**Aim of the exercise**
Only the number is needed: count the lines below that hold the string "AVERAGE".

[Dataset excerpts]
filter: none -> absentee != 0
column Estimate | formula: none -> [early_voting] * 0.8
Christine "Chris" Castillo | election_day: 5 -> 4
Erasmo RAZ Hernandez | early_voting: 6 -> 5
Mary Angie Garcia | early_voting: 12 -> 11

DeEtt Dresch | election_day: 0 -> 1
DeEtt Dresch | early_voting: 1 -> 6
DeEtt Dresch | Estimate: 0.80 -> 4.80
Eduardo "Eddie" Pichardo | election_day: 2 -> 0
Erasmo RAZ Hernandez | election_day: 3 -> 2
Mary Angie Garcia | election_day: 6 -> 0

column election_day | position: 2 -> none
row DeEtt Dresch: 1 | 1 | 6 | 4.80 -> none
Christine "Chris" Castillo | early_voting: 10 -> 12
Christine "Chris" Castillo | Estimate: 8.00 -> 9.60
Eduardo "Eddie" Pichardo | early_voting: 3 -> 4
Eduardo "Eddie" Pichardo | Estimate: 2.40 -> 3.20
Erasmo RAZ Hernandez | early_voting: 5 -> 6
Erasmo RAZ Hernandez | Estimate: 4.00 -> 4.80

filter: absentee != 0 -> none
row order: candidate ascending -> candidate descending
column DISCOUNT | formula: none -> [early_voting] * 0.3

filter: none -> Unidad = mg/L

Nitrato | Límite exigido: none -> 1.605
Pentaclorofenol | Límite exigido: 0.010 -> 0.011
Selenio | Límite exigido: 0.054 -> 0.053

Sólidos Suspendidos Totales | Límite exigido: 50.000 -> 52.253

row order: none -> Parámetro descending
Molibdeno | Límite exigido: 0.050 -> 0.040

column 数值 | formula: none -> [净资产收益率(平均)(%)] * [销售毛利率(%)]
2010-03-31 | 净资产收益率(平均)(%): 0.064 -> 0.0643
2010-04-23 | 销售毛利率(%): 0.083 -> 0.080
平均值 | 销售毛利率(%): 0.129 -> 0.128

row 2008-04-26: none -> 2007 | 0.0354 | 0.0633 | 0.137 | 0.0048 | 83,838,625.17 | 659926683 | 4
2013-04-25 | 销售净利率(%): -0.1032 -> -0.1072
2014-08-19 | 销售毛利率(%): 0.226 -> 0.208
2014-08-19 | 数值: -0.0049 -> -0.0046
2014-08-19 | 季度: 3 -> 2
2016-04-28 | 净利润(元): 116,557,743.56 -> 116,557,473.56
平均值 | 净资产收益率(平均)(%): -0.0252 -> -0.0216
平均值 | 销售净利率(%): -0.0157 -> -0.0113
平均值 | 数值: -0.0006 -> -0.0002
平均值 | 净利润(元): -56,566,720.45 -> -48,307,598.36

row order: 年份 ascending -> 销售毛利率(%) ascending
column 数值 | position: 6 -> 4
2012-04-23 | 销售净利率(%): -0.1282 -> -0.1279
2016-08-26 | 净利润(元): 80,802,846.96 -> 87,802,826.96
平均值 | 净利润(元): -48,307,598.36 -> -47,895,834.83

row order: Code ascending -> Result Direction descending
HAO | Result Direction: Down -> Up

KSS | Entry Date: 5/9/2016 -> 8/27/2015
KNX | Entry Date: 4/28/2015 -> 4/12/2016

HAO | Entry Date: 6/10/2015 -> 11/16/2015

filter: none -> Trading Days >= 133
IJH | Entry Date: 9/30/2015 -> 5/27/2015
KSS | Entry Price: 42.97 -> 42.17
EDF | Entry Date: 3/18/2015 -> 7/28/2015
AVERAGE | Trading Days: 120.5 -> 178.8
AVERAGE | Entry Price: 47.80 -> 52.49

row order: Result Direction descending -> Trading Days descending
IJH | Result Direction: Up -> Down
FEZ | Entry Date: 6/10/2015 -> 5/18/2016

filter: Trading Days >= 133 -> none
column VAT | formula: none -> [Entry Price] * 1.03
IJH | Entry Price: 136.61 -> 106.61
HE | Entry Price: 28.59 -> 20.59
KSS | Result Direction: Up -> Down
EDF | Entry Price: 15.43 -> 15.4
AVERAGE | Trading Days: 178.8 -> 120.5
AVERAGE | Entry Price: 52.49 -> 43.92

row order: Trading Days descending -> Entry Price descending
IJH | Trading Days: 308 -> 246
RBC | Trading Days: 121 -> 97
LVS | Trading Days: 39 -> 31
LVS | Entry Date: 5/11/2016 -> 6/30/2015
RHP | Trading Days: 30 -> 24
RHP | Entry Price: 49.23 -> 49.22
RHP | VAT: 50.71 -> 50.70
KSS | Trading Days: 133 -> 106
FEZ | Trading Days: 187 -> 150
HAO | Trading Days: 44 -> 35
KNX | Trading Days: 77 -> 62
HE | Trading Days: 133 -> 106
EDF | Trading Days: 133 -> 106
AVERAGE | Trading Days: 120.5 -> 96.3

**Output for this task**
5